### Task prompt
Set down exactly each line of the entries below, beginning at the one that contains "1. Press CTRL+SHIFT+K" and ending at the last, and no others.

=== Begin Enclosure ===

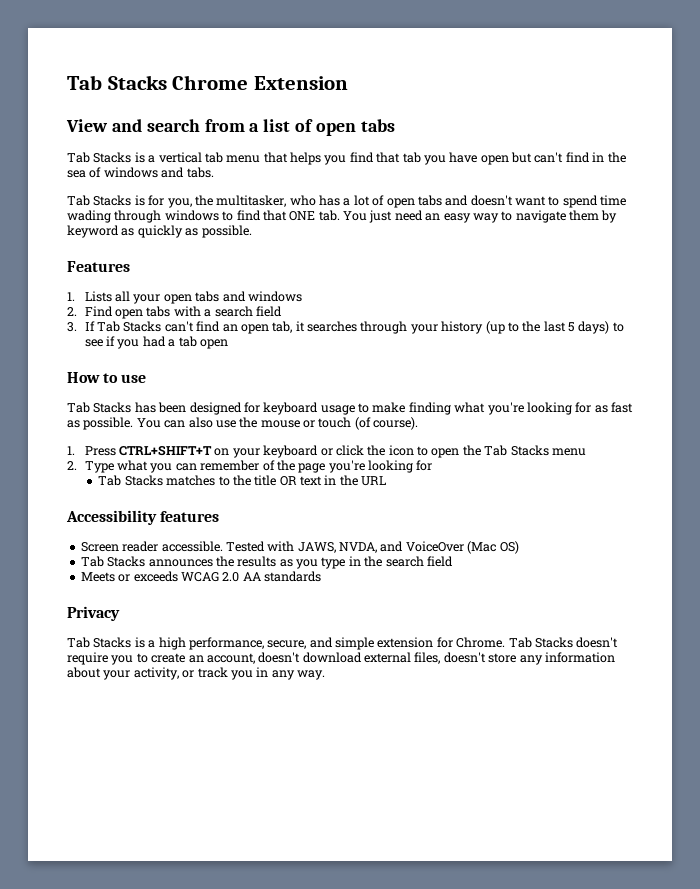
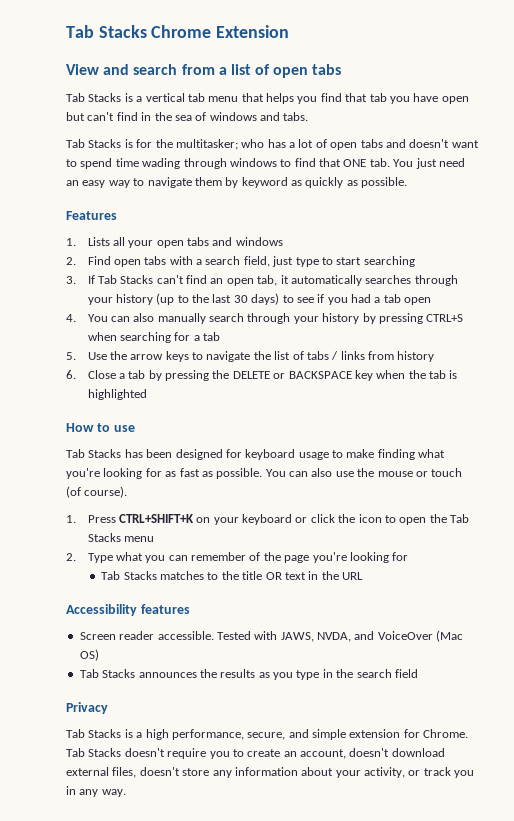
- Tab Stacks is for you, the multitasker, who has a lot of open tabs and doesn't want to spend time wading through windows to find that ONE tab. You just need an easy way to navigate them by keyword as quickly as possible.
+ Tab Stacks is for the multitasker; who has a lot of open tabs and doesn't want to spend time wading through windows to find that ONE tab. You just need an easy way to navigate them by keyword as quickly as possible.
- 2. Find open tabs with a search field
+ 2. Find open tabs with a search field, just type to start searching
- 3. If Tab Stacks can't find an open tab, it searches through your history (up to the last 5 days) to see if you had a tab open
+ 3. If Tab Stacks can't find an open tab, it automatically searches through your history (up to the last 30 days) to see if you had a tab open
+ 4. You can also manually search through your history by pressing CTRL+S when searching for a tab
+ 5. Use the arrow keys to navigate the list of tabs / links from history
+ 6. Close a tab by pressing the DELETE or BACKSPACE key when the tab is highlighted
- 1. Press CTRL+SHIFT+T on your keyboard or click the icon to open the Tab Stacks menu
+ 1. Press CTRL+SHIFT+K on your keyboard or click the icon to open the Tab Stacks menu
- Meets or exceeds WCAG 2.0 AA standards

=== End Enclosure ===

### Exercise result
+ 1. Press CTRL+SHIFT+K on your keyboard or click the icon to open the Tab Stacks menu
- Meets or exceeds WCAG 2.0 AA standards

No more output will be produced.